'''

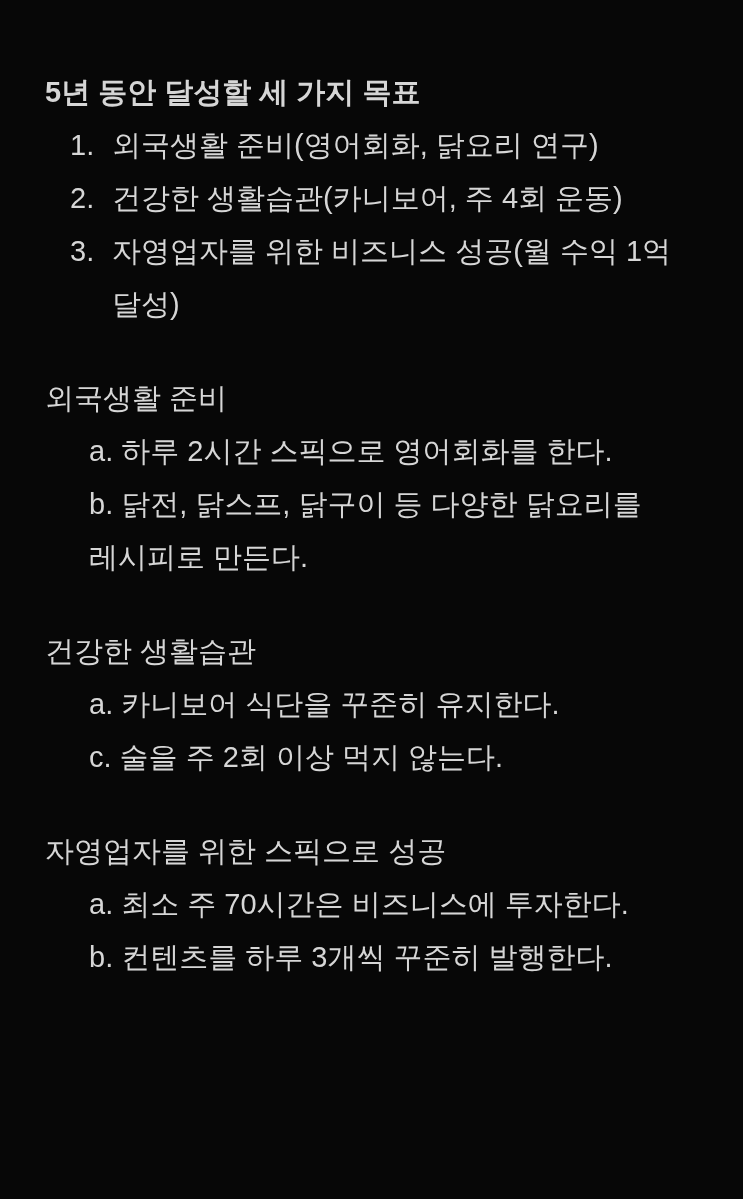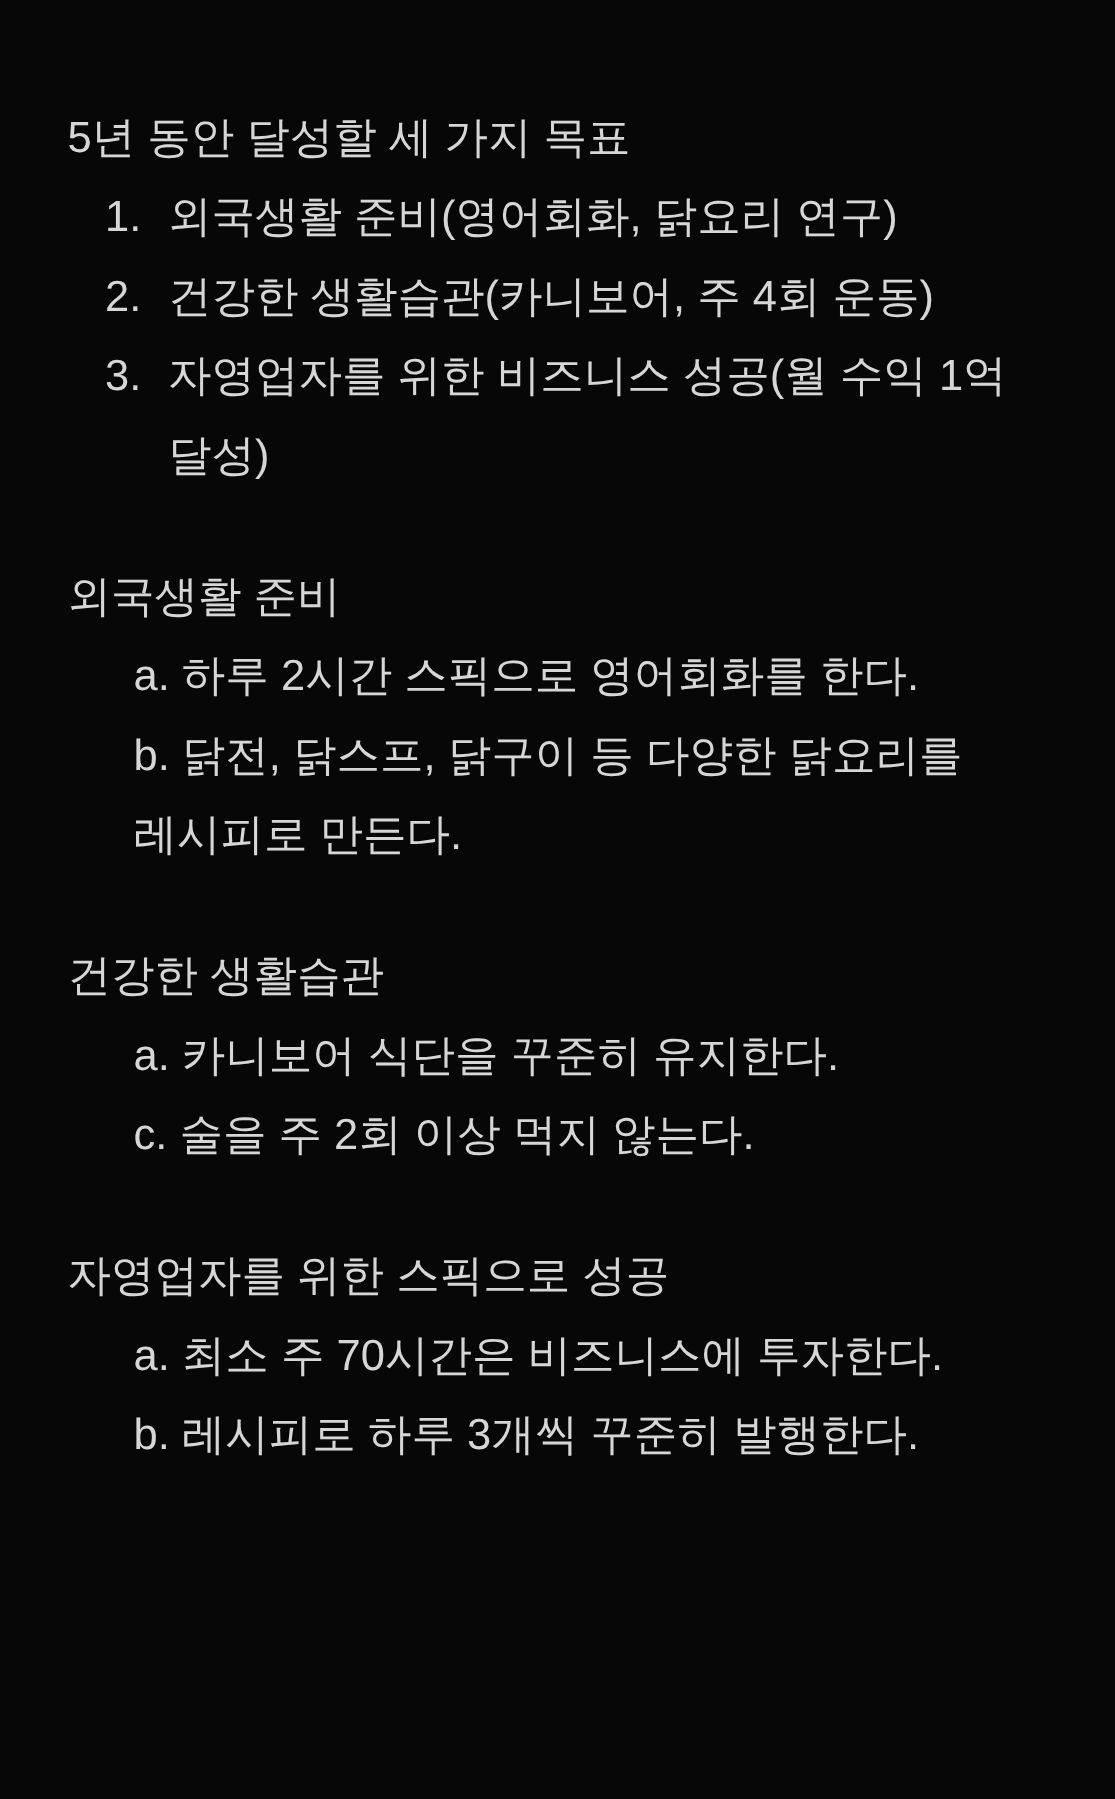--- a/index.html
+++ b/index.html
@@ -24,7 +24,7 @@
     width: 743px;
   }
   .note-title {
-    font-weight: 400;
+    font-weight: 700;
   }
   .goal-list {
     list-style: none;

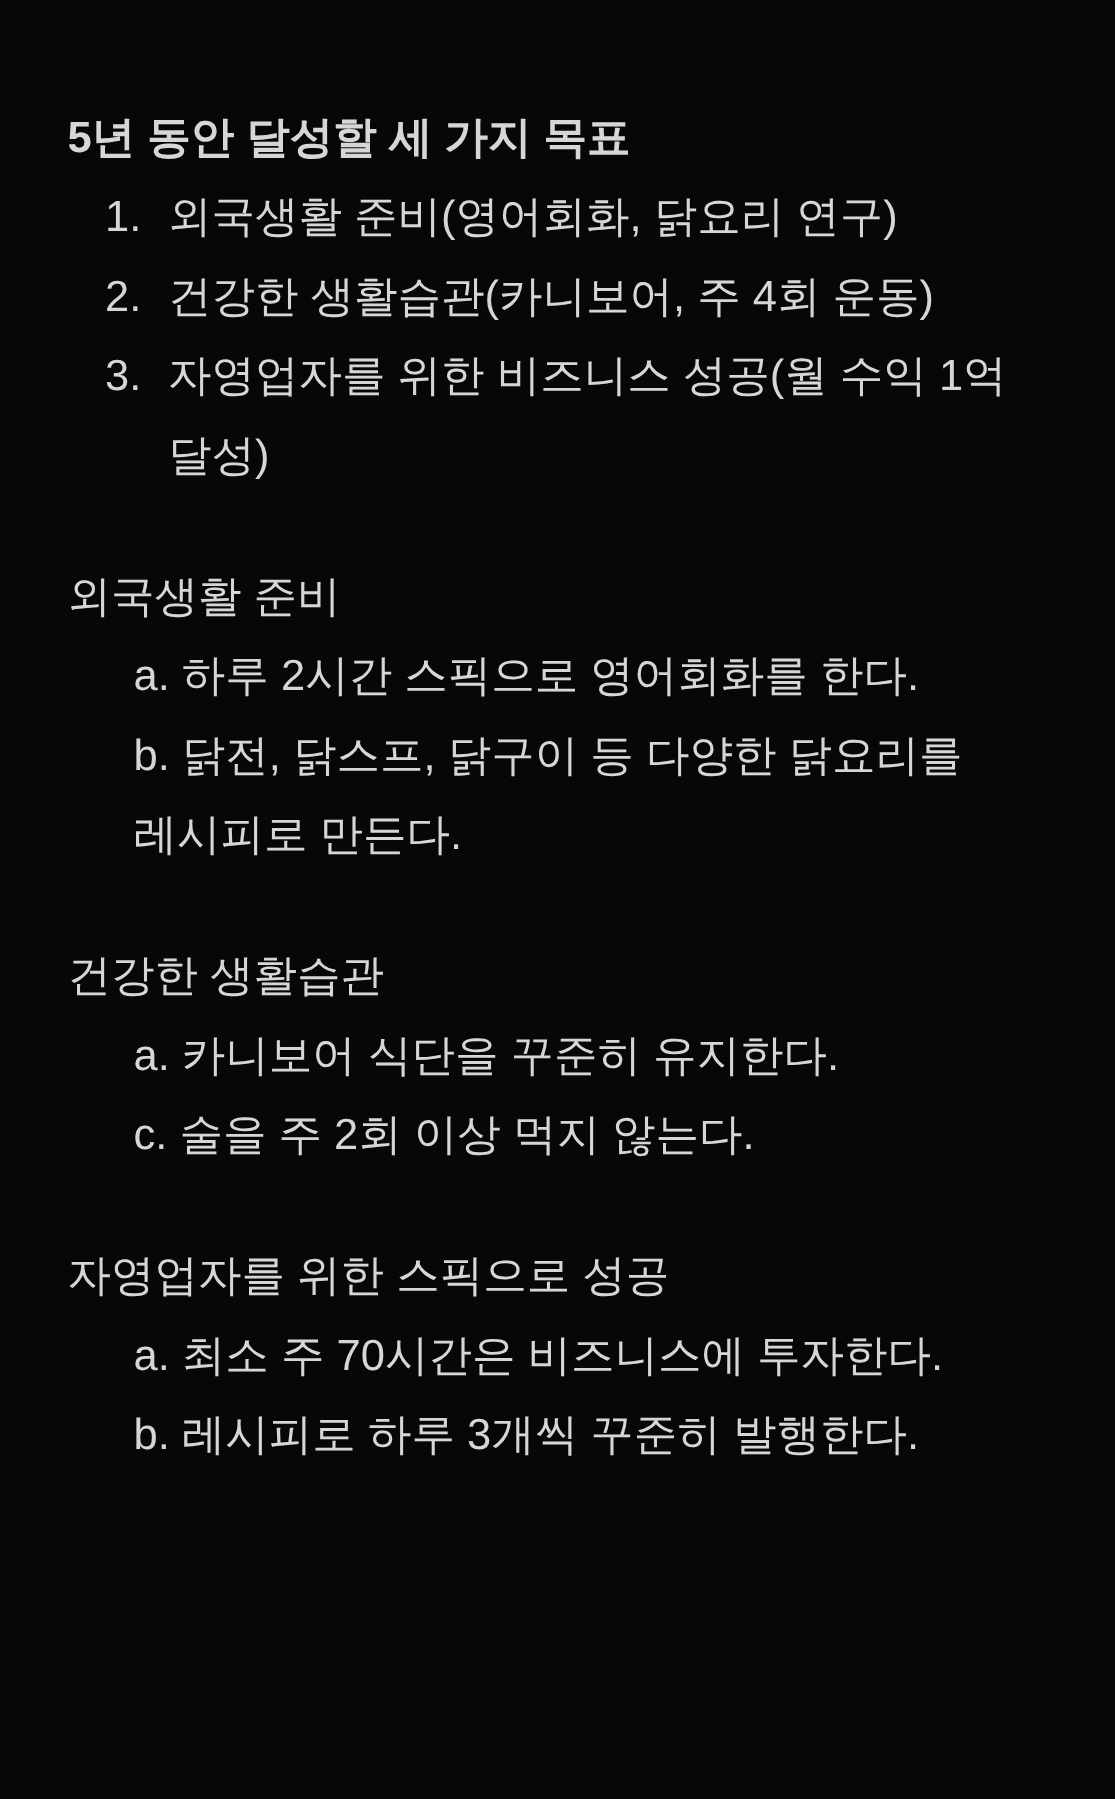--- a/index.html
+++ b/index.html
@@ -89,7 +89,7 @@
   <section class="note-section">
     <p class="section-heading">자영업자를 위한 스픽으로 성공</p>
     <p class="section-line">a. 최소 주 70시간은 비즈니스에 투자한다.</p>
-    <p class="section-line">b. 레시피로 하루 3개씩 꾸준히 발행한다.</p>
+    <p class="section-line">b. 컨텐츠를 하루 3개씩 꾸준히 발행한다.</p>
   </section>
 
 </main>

'''

* Exercise requirements *
The entries are to be written out in full and exactly, apart from the pictures.

* Solution to the exercise *
--- a/index.html
+++ b/index.html
@@ -24,7 +24,7 @@
     width: 743px;
   }
   .note-title {
-    font-weight: 400;
+    font-weight: 700;
   }
   .goal-list {
     list-style: none;

--- a/index.html
+++ b/index.html
@@ -89,7 +89,7 @@
   <section class="note-section">
     <p class="section-heading">자영업자를 위한 스픽으로 성공</p>
     <p class="section-line">a. 최소 주 70시간은 비즈니스에 투자한다.</p>
-    <p class="section-line">b. 레시피로 하루 3개씩 꾸준히 발행한다.</p>
+    <p class="section-line">b. 컨텐츠를 하루 3개씩 꾸준히 발행한다.</p>
   </section>
 
 </main>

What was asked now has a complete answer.